Architecture Diagram
┌─────────────┐
│ Gateway │
└──────┬──────┘
│
▼
┌─────────────────────┐
│ Communication API │
│ (Phoenix/GraphQL) │
└──────┬──────────────┘
│
├──► Oban (Background Jobs)
│ │
│ ├──► Email Worker
│ ├──► SMS Worker
│ └──► Push Worker
│
├──► PostgreSQL (Templates, Tracking)
│
└──► External Providers
├──► SMTP Servers
├──► Twilio
├──► BulkSMS.com
├──► AWS SNS
├──► FCM
└──► APNS
Components
API Layer (Phoenix)
- GraphQL API - Primary interface using Absinthe
- REST API - Alternative REST endpoints
- WebSocket - Real-time delivery status updates
Background Processing (Oban)
- Email Worker - Handles email sending asynchronously
- SMS Worker - Processes SMS requests with provider failover
- Push Worker - Manages push notification delivery
Storage
- PostgreSQL - Templates, delivery tracking, configuration
- Redis - Oban job queue and caching
Providers
- Email: SMTP with multiple provider support
- SMS: Twilio, BulkSMS.com, AWS SNS (automatic failover)
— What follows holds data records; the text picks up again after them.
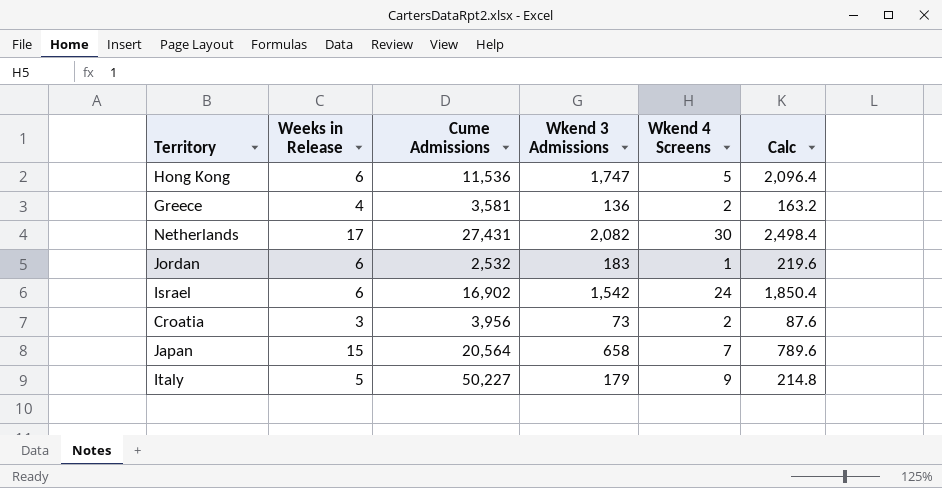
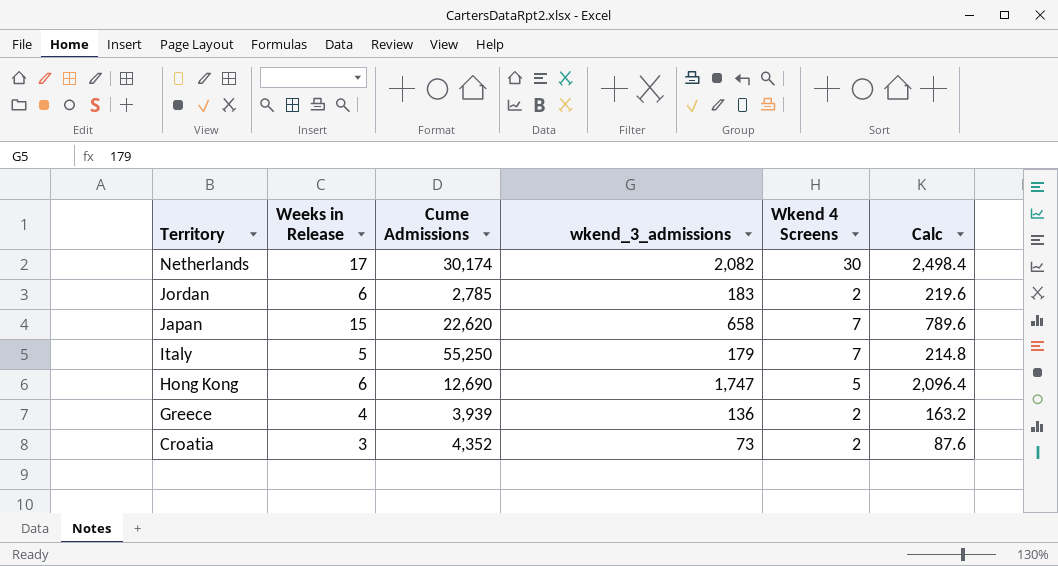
row order: none -> Territory descending
column name: Wkend 3 Admissions -> wkend_3_admissions
row Israel: 6 | 16,902 | 1,542 | 24 | 1,850.4 -> none
Netherlands | Cume Admissions: 27,431 -> 30,174
Jordan | Cume Admissions: 2,532 -> 2,785
Jordan | Wkend 4 Screens: 1 -> 2
Japan | Cume Admissions: 20,564 -> 22,620
Italy | Cume Admissions: 50,227 -> 55,250
Italy | Wkend 4 Screens: 9 -> 7
Hong Kong | Cume Admissions: 11,536 -> 12,690
Greece | Cume Admissions: 3,581 -> 3,939
Croatia | Cume Admissions: 3,956 -> 4,352

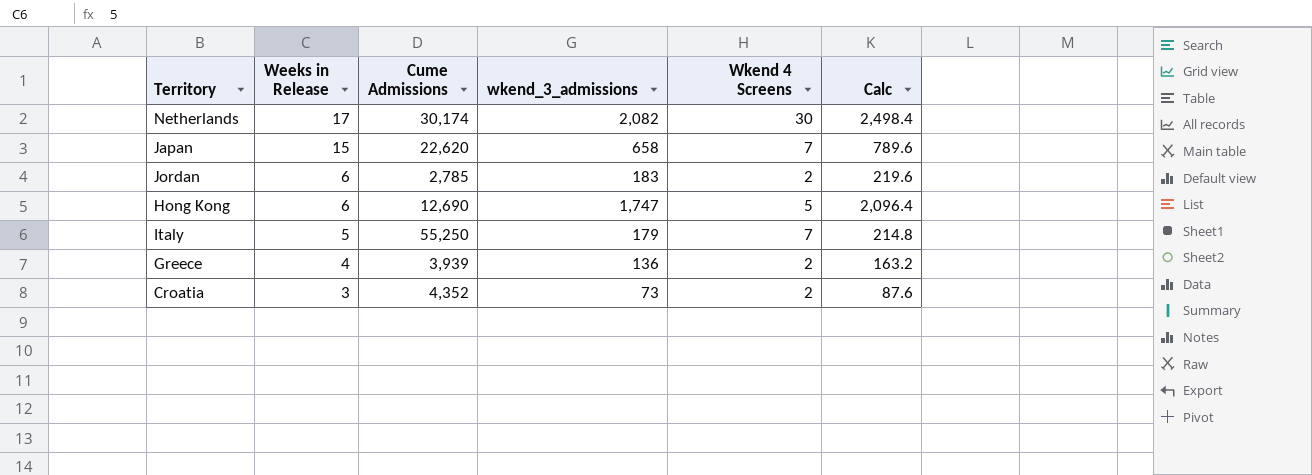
row order: Territory descending -> Weeks in Release descending

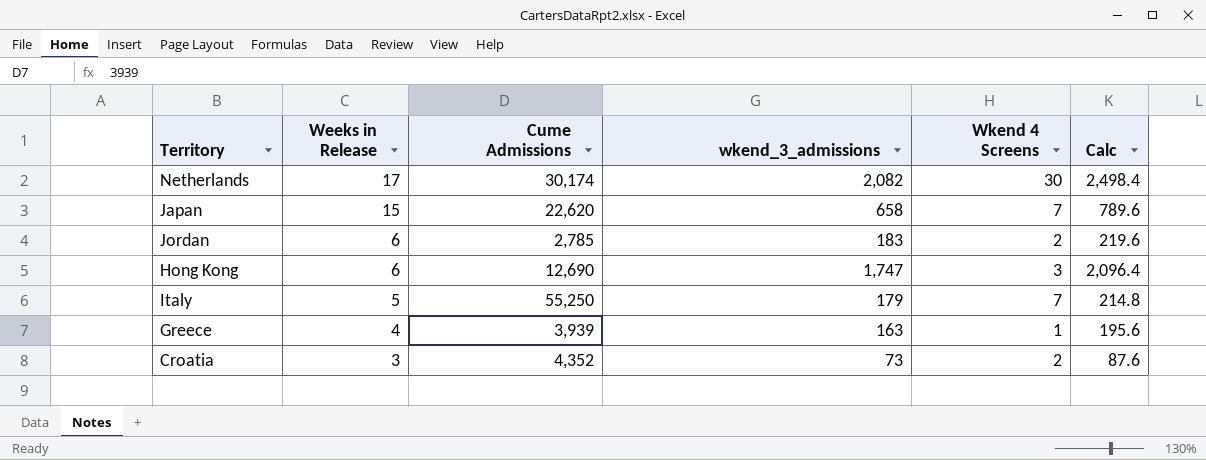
Hong Kong | Wkend 4 Screens: 5 -> 3
Greece | wkend_3_admissions: 136 -> 163
Greece | Wkend 4 Screens: 2 -> 1
Greece | Calc: 163.2 -> 195.6

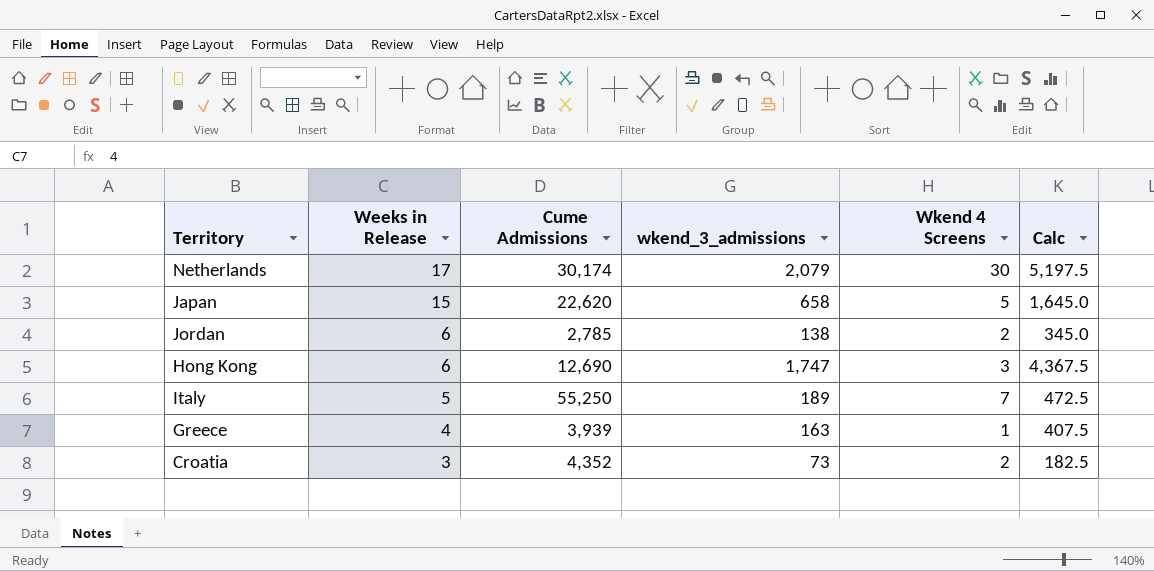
column Calc | formula: [wkend_3_admissions] * 1.2 -> [wkend_3_admissions] * 2.5
Netherlands | wkend_3_admissions: 2,082 -> 2,079
Japan | Wkend 4 Screens: 7 -> 5
Jordan | wkend_3_admissions: 183 -> 138
Italy | wkend_3_admissions: 179 -> 189

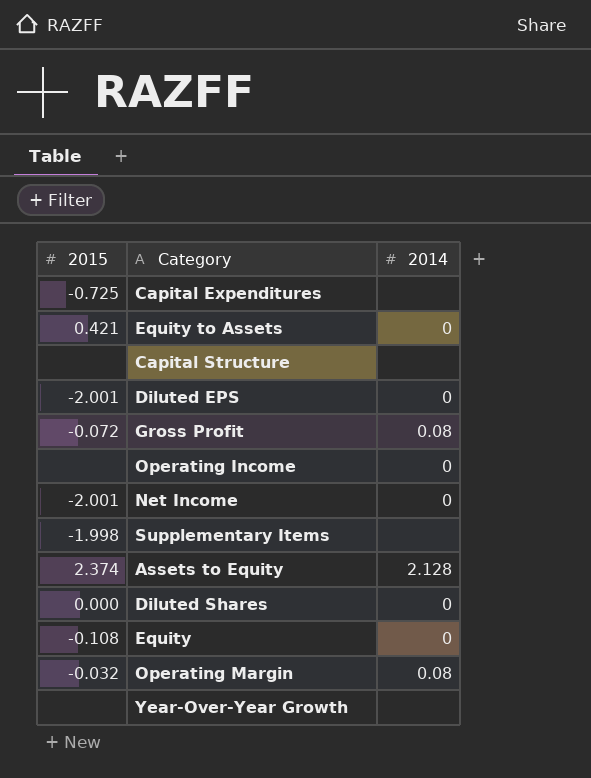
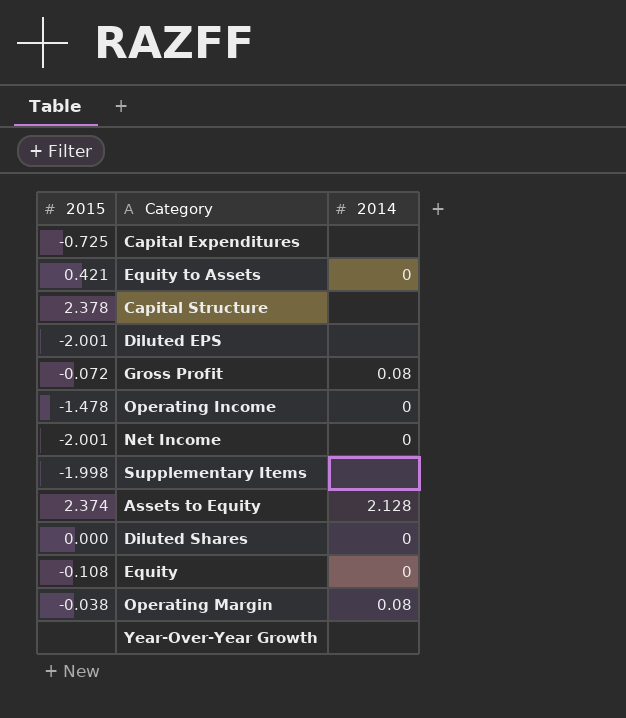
Capital Structure | 2015: none -> 2.378
Diluted EPS | 2014: 0 -> none
Operating Income | 2015: none -> -1.478
Operating Margin | 2015: -0.032 -> -0.038

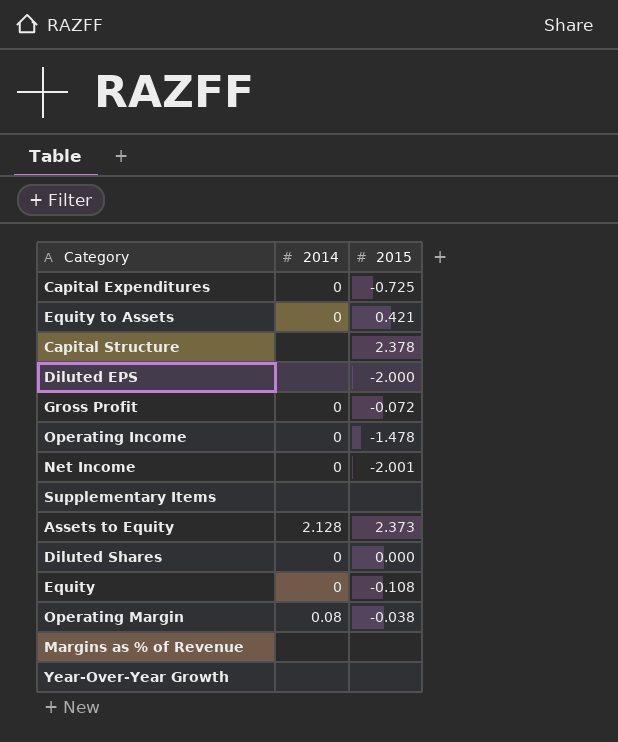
column 2015 | position: 1 -> 3
Capital Expenditures | 2014: none -> 0
Diluted EPS | 2015: -2.001 -> -2.000
Gross Profit | 2014: 0.08 -> 0
Supplementary Items | 2015: -1.998 -> none
Assets to Equity | 2015: 2.374 -> 2.373
row Margins as % of Revenue: none -> none | none

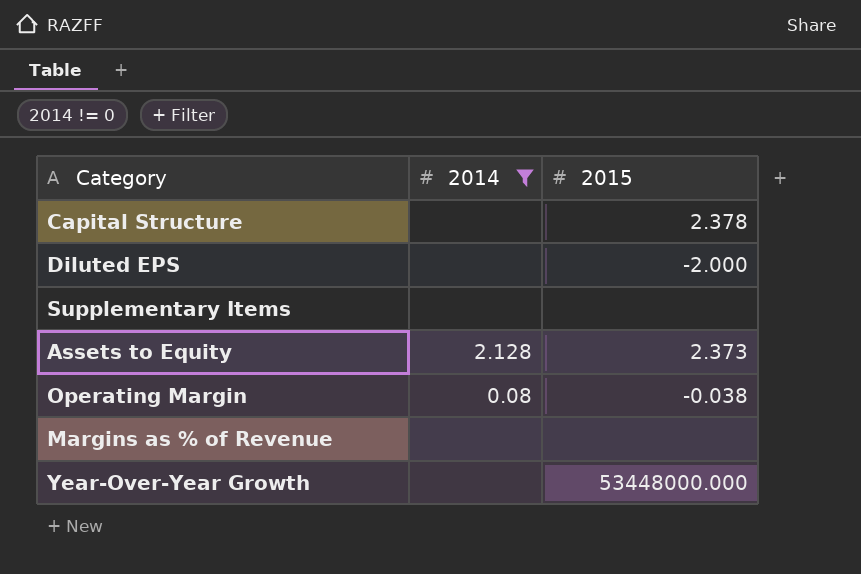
filter: none -> 2014 != 0
Year-Over-Year Growth | 2015: none -> 53448000.000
- Push: FCM (Android), APNS (iOS)
Design Patterns
Supervisor Tree
All workers run under supervision trees for fault tolerance. If a worker crashes, it's automatically restarted.
Retry Logic
Failed deliveries are automatically retried with exponential backoff:
- Initial delay: 1 second
- Max delay: 60 seconds
- Max retries: 5
Provider Failover
For SMS, if the primary provider fails, the system automatically tries the next provider in the configured order.
Scalability
- Horizontal Scaling: Stateless design allows multiple instances
- Concurrency: Elixir processes handle thousands of concurrent requests
- Background Jobs: Heavy operations run asynchronously via Oban
Monitoring
- Prometheus Metrics - Request rates, error rates, delivery success
- OpenTelemetry Tracing - Distributed tracing across providers
- Health Checks - Database and Redis connectivity monitoring